The Autoscaler determines the number of nodes or processing units to be added or substracted to an instance based on the Spanner recommended thresholds for High Priority CPU, 24 hour rolling average CPU and Storage utilization metrics.

Google recommends using the provided metrics, thresholds and margins unchanged. However, in some cases you may want to modify these or use a custom metric, for example: if reaching the default upper limit triggers an alert to your operations team, you could make the Autoscaler react to a more conservative threshold to avoid alerts being triggered.

Thresholds

To modify the recommended thresholds, add the metrics parameter to your configuration and specify name (high_priority_cpu, rolling_24_hr and storage) of the metric to be changed and desired regional_threshold or multi_regional_threshold for your Cloud Spanner instance.

Margins

A margin defines an upper and a lower limit around the threshold. An autoscaling event will be triggered only if the metric value falls above the upper limit, or below the lower limit.

The objective of this parameter is to avoid autoscaling events being triggered for small workload fluctuations around the threshold, thus creating a smoothing effect in autoscaler actions. The threshold and metric together define a range [threshold - margin, threshold + margin], where the metric value is allowed. The smaller the margin, the narrower the range, resulting in higher probability that an autoscaling event is triggered.

By default, the margin value is 5 for both regional and multi-regional instances. You can change the default value by specifying regional_margin or multi_regional_margin in the metric parameters. Specifying a margin parameter for a metric is optional.

Metrics

To create a custom metric, add the metrics parameter to your configuration specifying the required fields (name, filter, regional_threshold, multi_regional_threshold). The period, reducer and aligner are defaulted but can also be specified in the metric definition.

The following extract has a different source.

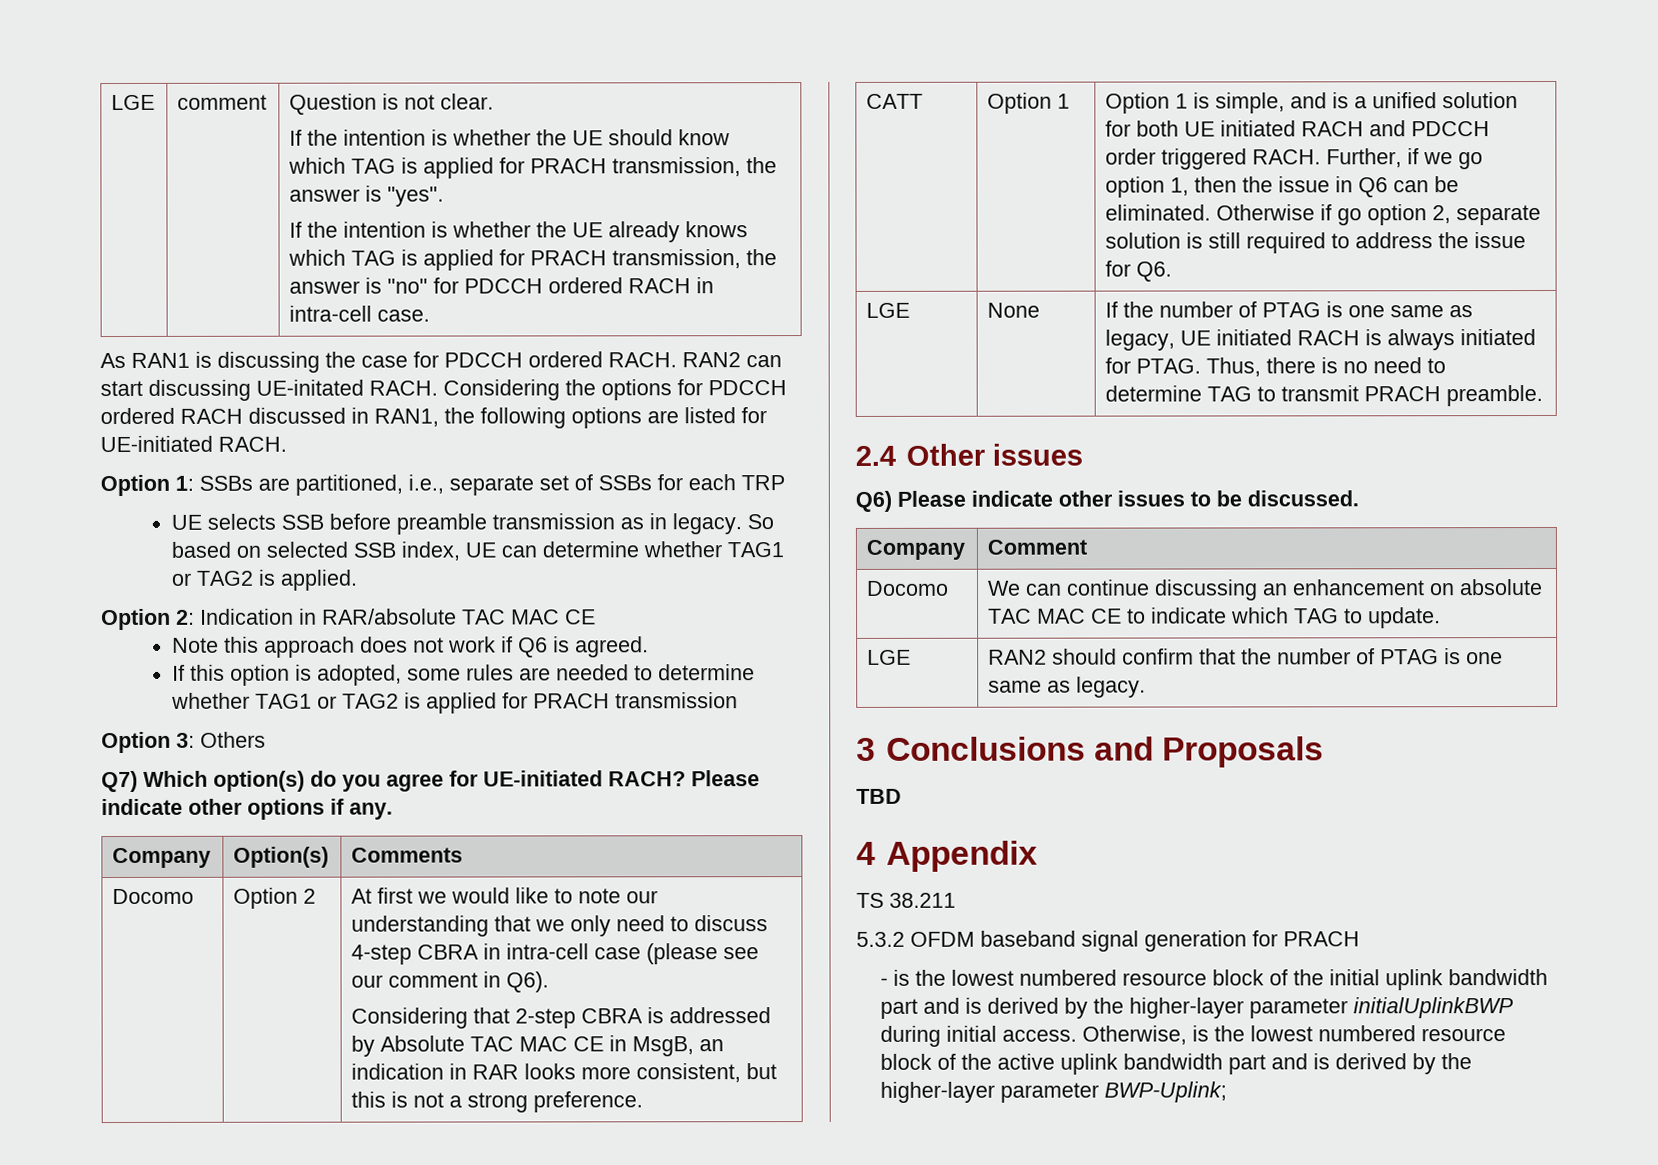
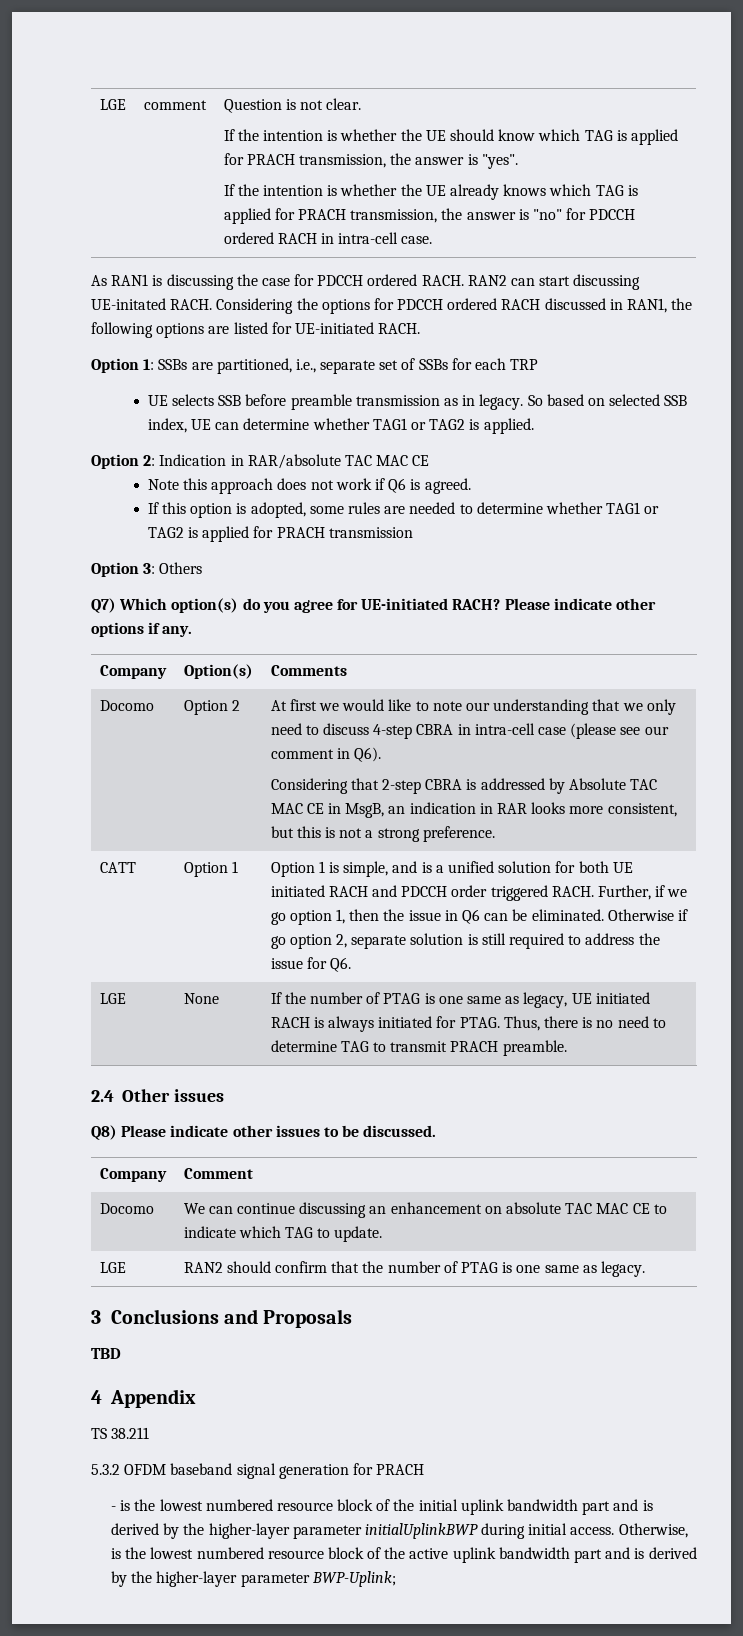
- Q6) Please indicate other issues to be discussed.
+ Q8) Please indicate other issues to be discussed.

The Cloud Spanner documentation contains details for the Cloud Spanner metric and filter that should be used when querying for data. The Autoscaler will automatically add the filter expressions for Spanner instance resources, instance id and project id, unless you have chosen a name for your custom metric that matches one of the default metrics, in which case you may either:

Choose a different name for your custom metric (recommended), or
Construct the full filter expression manually to include the Spanner details and project id.

State Database

The table describes the objects used to specify the database for managing the state of the Autoscaler.

Key	Default	Description
`name`	`firestore`	Name of the database for managing the state of the Autoscaler. By default, Firestore is used. The currently supported values are `firestore` and `spanner`.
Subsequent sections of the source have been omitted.